Brief = Copy the first line of the entries below and every line after it through the line containing "total: 2071.82 -> 1865.75". Do not include pictures.

Source data =
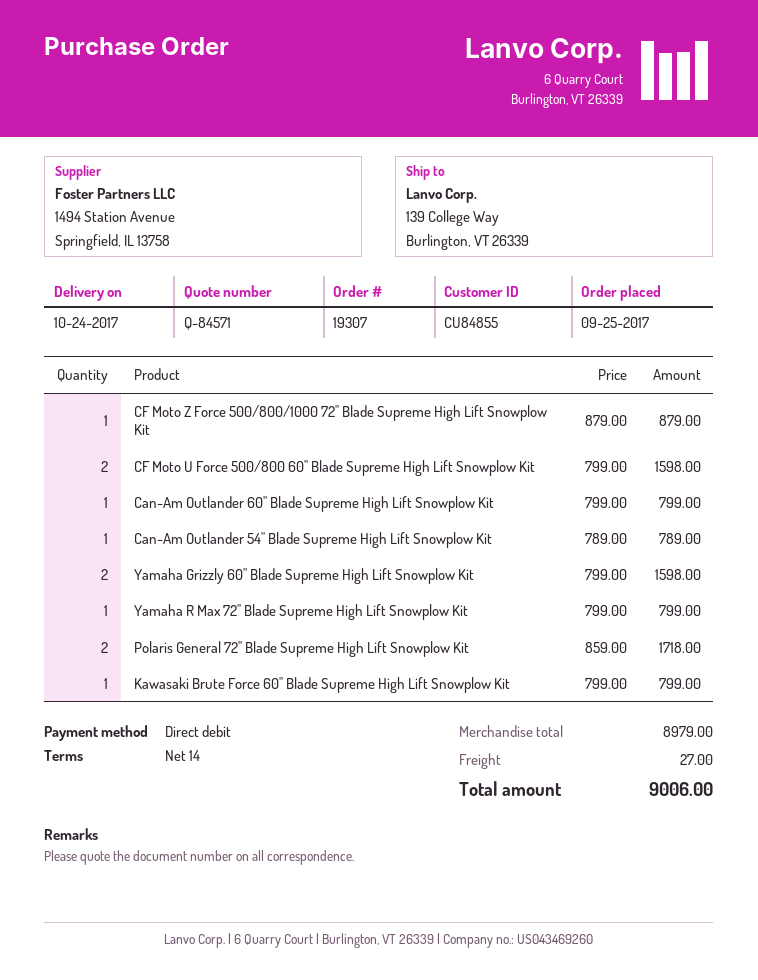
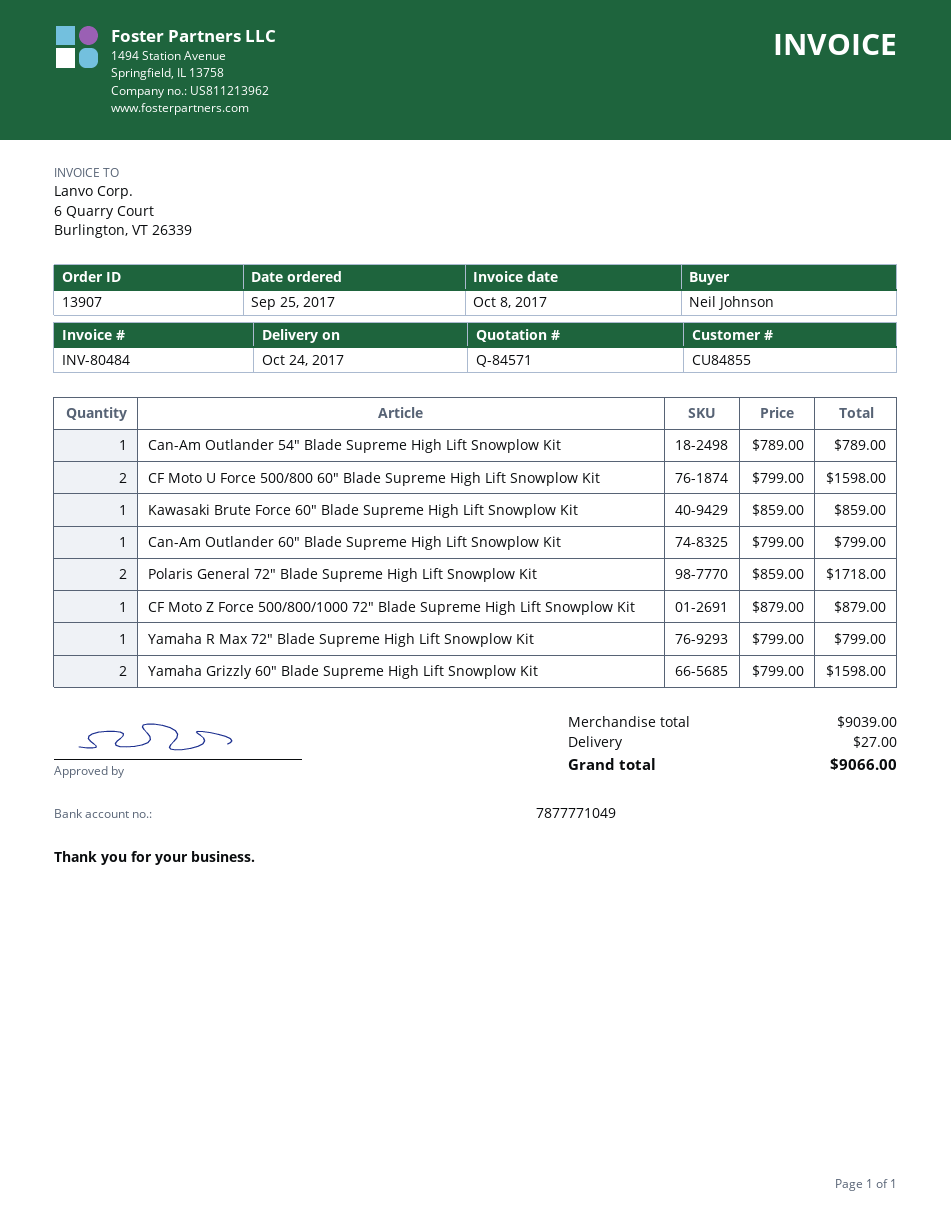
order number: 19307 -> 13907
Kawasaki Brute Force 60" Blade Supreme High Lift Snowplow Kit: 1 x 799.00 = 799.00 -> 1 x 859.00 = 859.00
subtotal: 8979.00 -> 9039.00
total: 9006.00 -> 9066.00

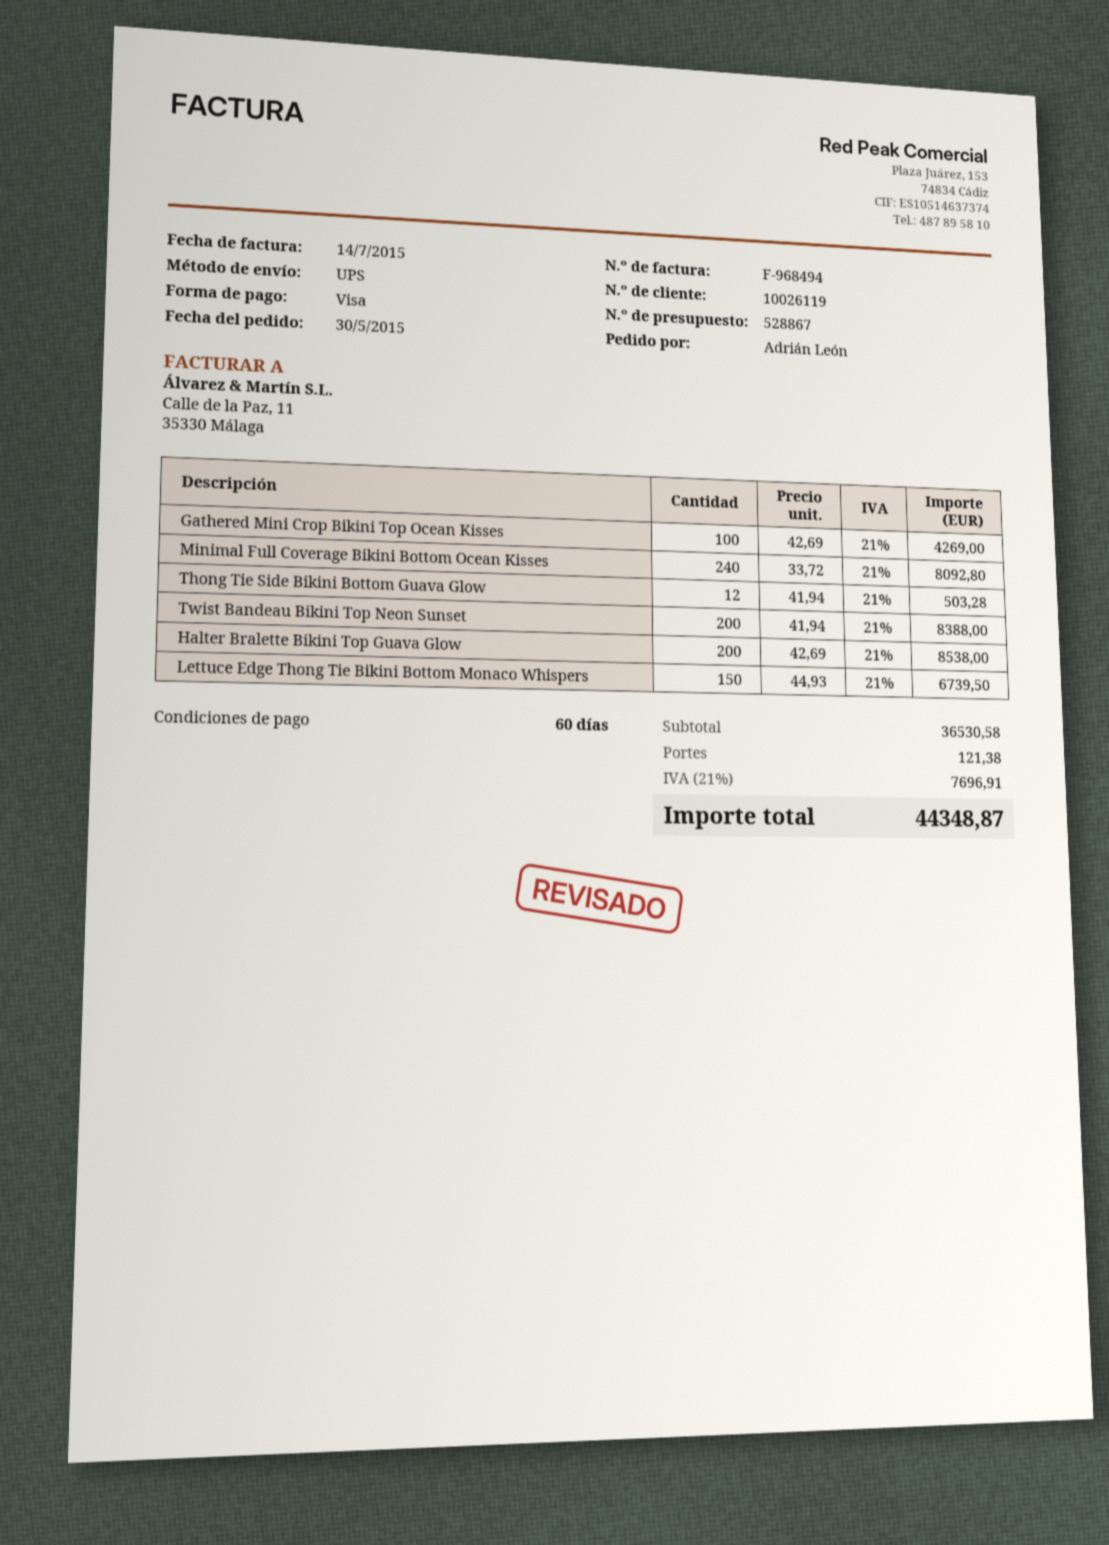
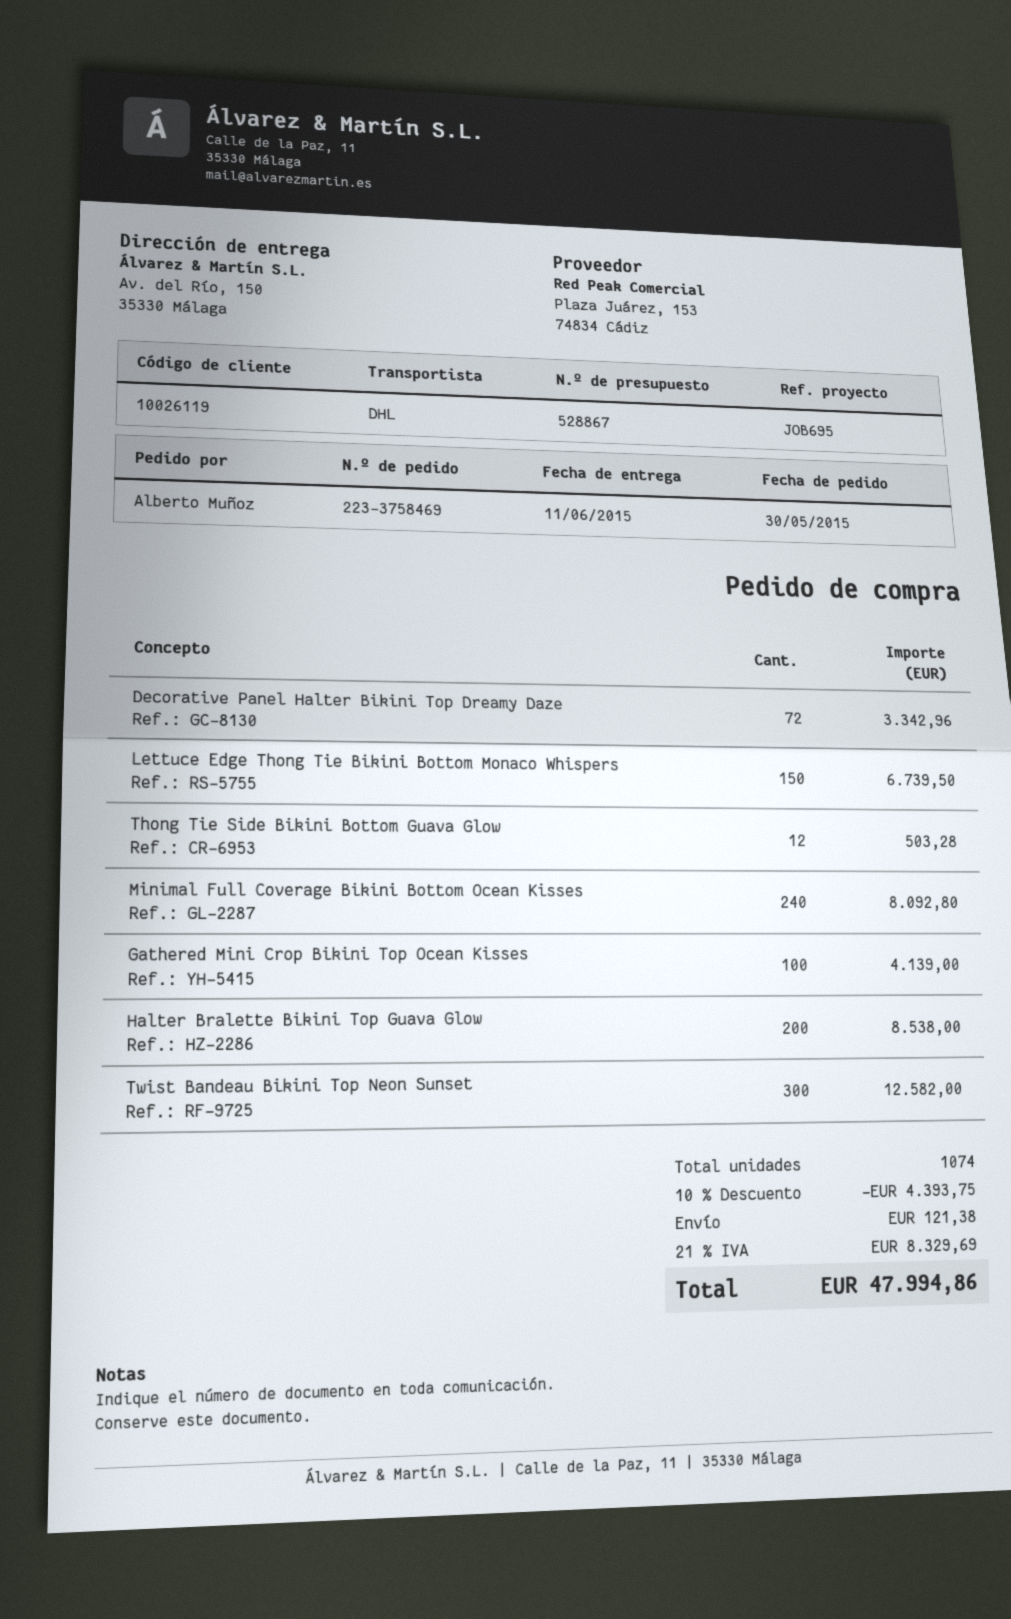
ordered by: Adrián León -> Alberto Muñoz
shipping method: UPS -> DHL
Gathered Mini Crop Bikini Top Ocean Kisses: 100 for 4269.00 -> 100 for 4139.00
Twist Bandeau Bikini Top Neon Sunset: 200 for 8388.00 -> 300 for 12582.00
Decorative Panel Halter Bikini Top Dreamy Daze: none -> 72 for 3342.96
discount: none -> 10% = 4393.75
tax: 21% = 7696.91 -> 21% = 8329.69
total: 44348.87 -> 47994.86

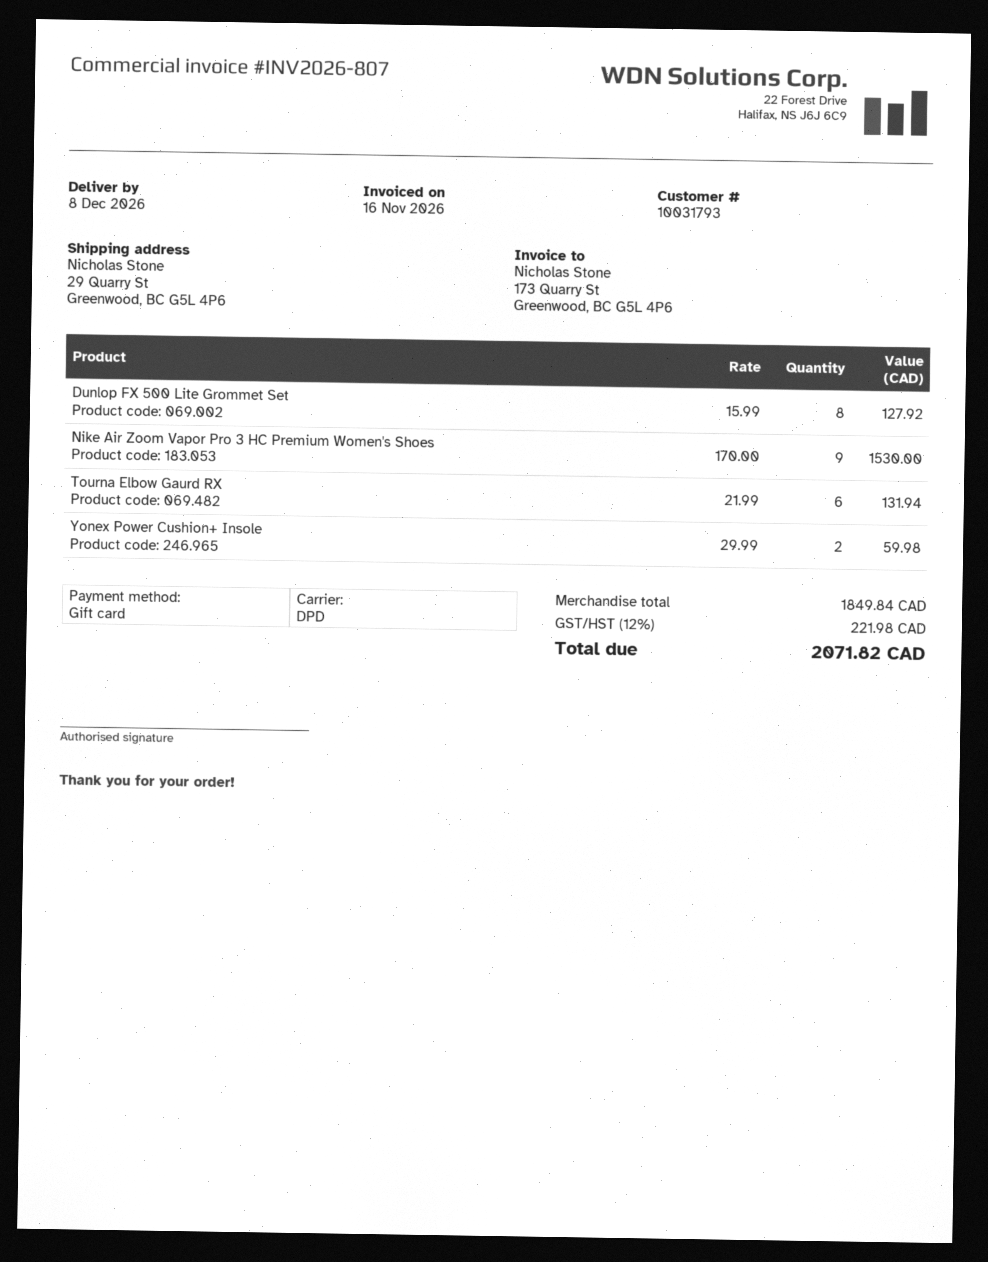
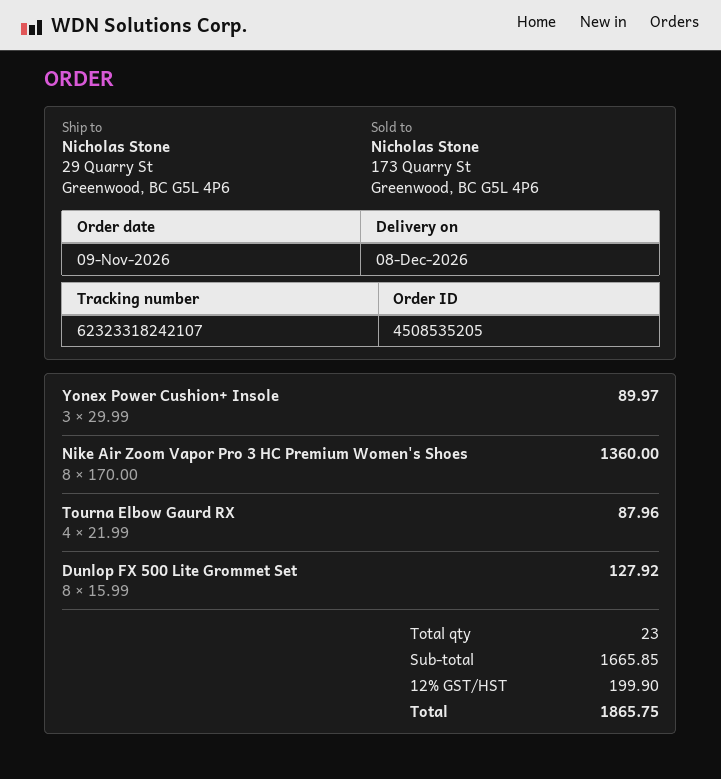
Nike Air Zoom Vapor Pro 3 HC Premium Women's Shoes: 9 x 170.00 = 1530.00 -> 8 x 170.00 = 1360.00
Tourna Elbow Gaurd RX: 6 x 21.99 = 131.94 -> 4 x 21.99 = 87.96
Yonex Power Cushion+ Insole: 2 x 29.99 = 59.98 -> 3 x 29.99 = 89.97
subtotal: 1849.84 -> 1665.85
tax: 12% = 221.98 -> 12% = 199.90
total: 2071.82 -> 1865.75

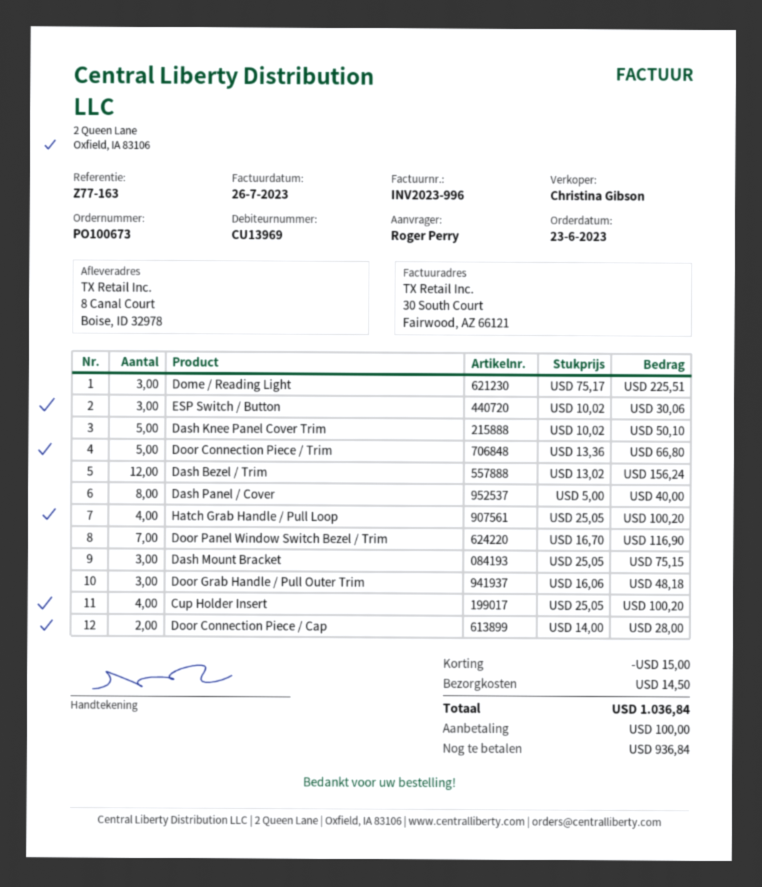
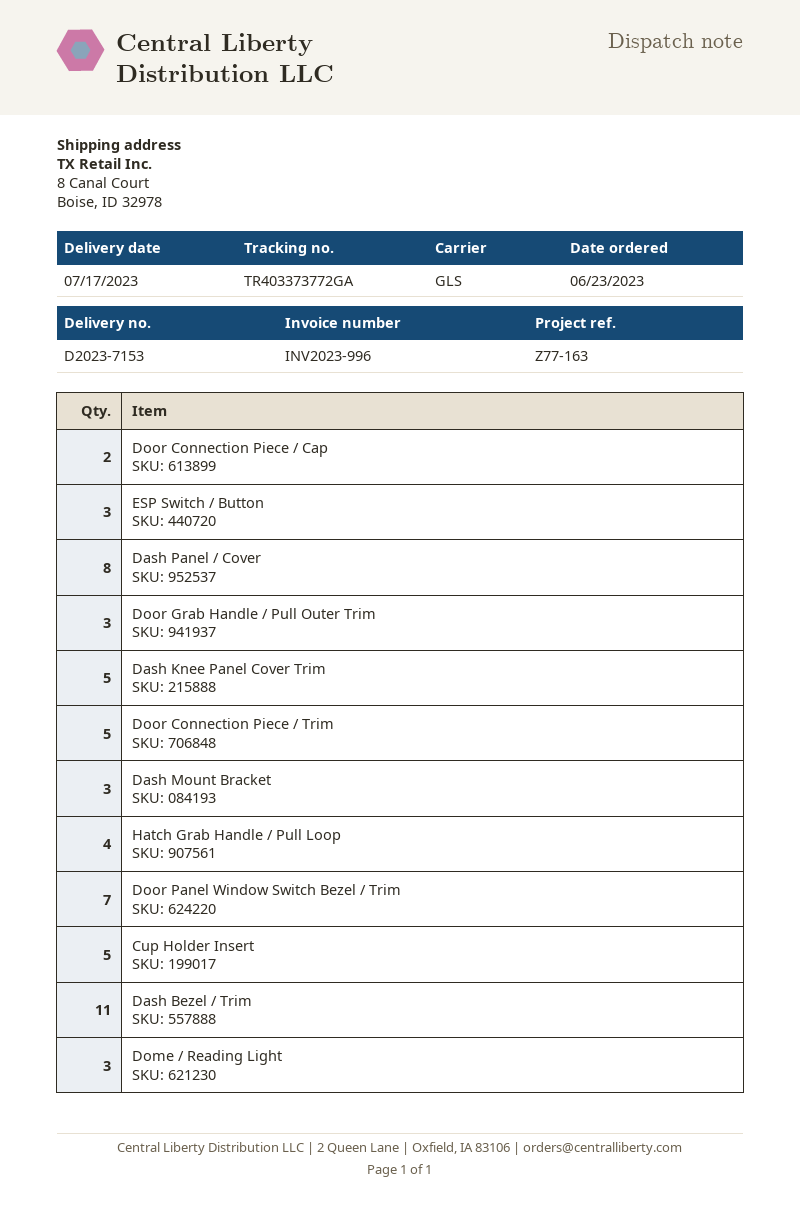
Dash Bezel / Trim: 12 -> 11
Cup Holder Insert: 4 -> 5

Task result =
order number: 19307 -> 13907
Kawasaki Brute Force 60" Blade Supreme High Lift Snowplow Kit: 1 x 799.00 = 799.00 -> 1 x 859.00 = 859.00
subtotal: 8979.00 -> 9039.00
total: 9006.00 -> 9066.00

ordered by: Adrián León -> Alberto Muñoz
shipping method: UPS -> DHL
Gathered Mini Crop Bikini Top Ocean Kisses: 100 for 4269.00 -> 100 for 4139.00
Twist Bandeau Bikini Top Neon Sunset: 200 for 8388.00 -> 300 for 12582.00
Decorative Panel Halter Bikini Top Dreamy Daze: none -> 72 for 3342.96
discount: none -> 10% = 4393.75
tax: 21% = 7696.91 -> 21% = 8329.69
total: 44348.87 -> 47994.86

Nike Air Zoom Vapor Pro 3 HC Premium Women's Shoes: 9 x 170.00 = 1530.00 -> 8 x 170.00 = 1360.00
Tourna Elbow Gaurd RX: 6 x 21.99 = 131.94 -> 4 x 21.99 = 87.96
Yonex Power Cushion+ Insole: 2 x 29.99 = 59.98 -> 3 x 29.99 = 89.97
subtotal: 1849.84 -> 1665.85
tax: 12% = 221.98 -> 12% = 199.90
total: 2071.82 -> 1865.75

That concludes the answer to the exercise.